Bandar Poker Terpercaya - Presiden Joko Widodo akan mengumumkan ibukota baru siang ini
(26/8/2019) lewat laman Youtube Sekretariat Presiden. Pulau Kalimantan
telah dipilih, tapi belum jelas persisnya di mana. Menteri Agraria dan
Tata Ruang (ATR) dan Badan Pertanahan Nasional (BPN) Sofyan Djalil
pernah menyebut "Kalimantan Timur" tapi lantas diralat. Tentu
rencana besar ini perlu dipersiapkan masak-masak. Beberapa pihak,
misalnya Sekjen PPP Arsul Sani, mengatakan salah satu yang perlu
dipersiapkan adalah dasar hukum pembentukan ibukota baru.
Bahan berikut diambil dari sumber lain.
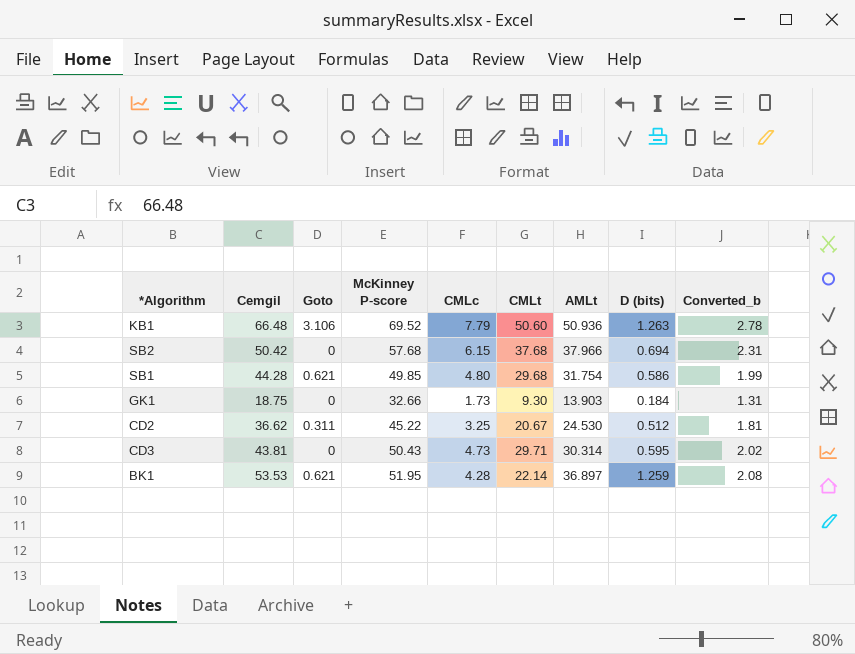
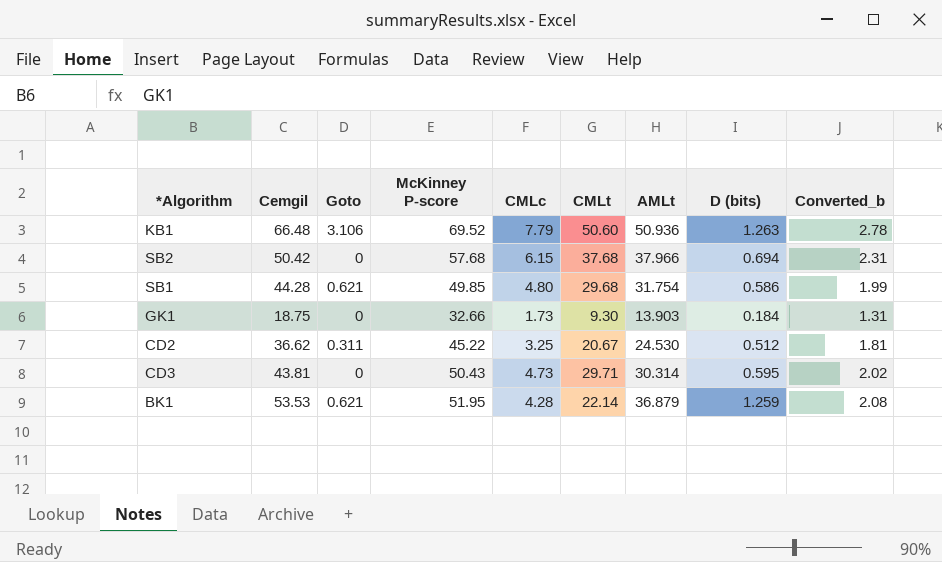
BK1 | AMLt: 36.897 -> 36.879

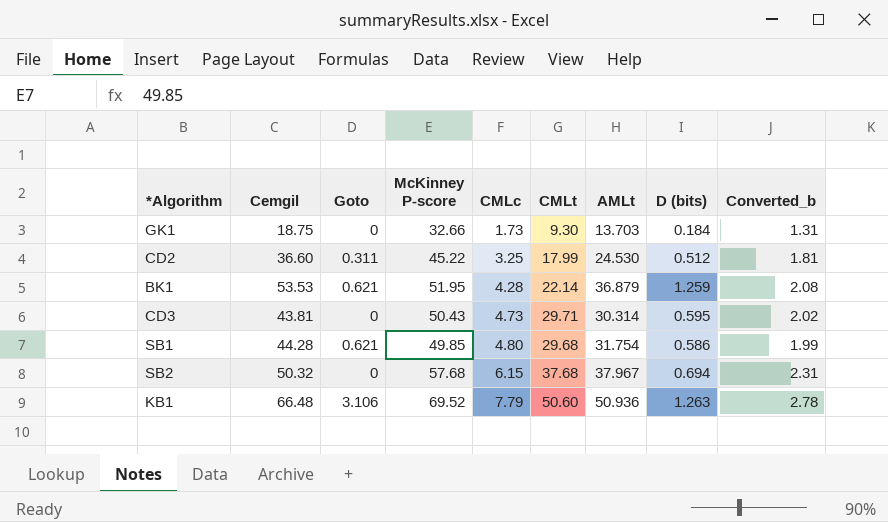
row order: none -> CMLc ascending
GK1 | AMLt: 13.903 -> 13.703
CD2 | Cemgil: 36.62 -> 36.60
CD2 | CMLt: 20.67 -> 17.99
SB2 | Cemgil: 50.42 -> 50.32
SB2 | AMLt: 37.966 -> 37.967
"Kalau tanpa ada landasan UU, takutnya bisa berubah pikiran presiden berikutnya," kata Arsul di Jakarta, Senin (26/8/2019). Pengamat
perkotaan yang juga dosen di Universitas Trisakti Jakarta Yayat
Supriatna mengatakan UU baru diperlukan untuk mencegah timbulnya masalah
hukum di kemudian hari. Pemerintah sudah tahu itu. Pelaksana
Tugas Direktur Jenderal Otonomi Daerah Kementerian Dalam Negeri
(Kemendagri) Akmal Malik menegaskan, "pastinya dirumuskan jadi satu UU." Di Jakarta, Sabtu lalu, dia menegaskan pembahasan UU akan dilakukan setelah Jokowi menentukan lokasi persis ibukota baru.
Bagaimana Nasib Jakarta?
Saat
ini, landasan hukum ibukota Indonesia adalah UU 29/2007 tentang
Pemerintah Provinsi Daerah Khusus Ibukota Jakarta sebagai Ibukota Negara
Kesatuan Republik Indonesia. Sebelumnya landasan hukum ibukota
adalah UU 34/1999. Aturan lama ini diganti karena "sudah tidak sesuai
dengan karakteristik permasalahan Provinsi DKI Jakarta, perkembangan
keadaan, dan tuntutan penyelenggaraan pemerintahan." Jika UU baru
ini terbit, otomatis UU 29/2007 tidak lagi berlaku. Pengamat kebijakan
publik dari Universitas Padjadjaran Yogi Suprayogi menjelaskan, hal
paling mendasar yang bakal dialami Jakarta adalah kehilangan gelar
'DKI'."Ini [titel] DKI dicabut. Itu secara perangkat perundangannya," kata Yogi.
Pada
bagian 'Penjelasan' UU 29/2007, Jakarta disebut 'daerah khusus' karena
mereka diberikan "kekhususan tugas, hak, kewajiban, dan tanggung jawab
dalam penyelenggaraan pemerintahan daerah." Salah satunya tugas
khusus yang dimaksud adalah "berfungsi sebagai ibukota NKRI yang
sekaligus berfungsi sebagai daerah otonom pada tingkat provinsi," juga
"sebagai tempat kedudukan perwakilan negara asing, serta
pusat/perwakilan lembaga internasional." Kekhususan lain terkait
dengan pemilihan kepala daerah. Jika daerah lain yang dipilih sebagai
kepala daerah--gubernur, bupati, maupun walikota--adalah calon yang
mendapat suara paling tidak 30 persen dari suara masuk, maka di DKI
jumlahya mesti lebih dari 50 persen.
Dalam UU, dijelaskan
peraturan ini mesti diterapkan karena Gubernur-Wakil Gubernur terpilih
"perlu memperoleh legitimasi yang kuat dari rakyat." Anies Baswedan, Gubernur DKI sekarang, memperoleh suara hampir 58 persen pada Pilgub 2017. Kekhususan
inilah yang nantinya tak lagi melekat pada Jakarta, tapi ibukota baru.
Meski hak-haknya dilucuti, Yogi menilai Jakarta tidak akan kehilangan
magnetnya. Dia akan jadi daerah yang akan selalu didatangi orang-orang
dari daerah lain demi mendapat penghidupan yang lebih baik. Sebab, katanya, "statusnya sebagai pusat bisnis akan tetap dipertahankan."
Hal
senada disampaikan Bhima Yudhistira Adhinegara, peneliti dari Institute
for Development of Economics and Finance (Indef). Memang, pendapatan
asli daerah (PAD) Jakarta sangat mungkin turun lantaran pemindahan
ibukota juga dibarengi dengan migrasi para pegawai negara ke ibukota
baru. Meski demikian, kata Bhima, jumlahnya tak akan signifikan karena ekonomi Jakarta juga digerakkan oleh swasta. "APBD DKI masih Rp70-80 triliun lah (APBD DKI 2019 sebesar Rp89 triliun)," tegas Bhima.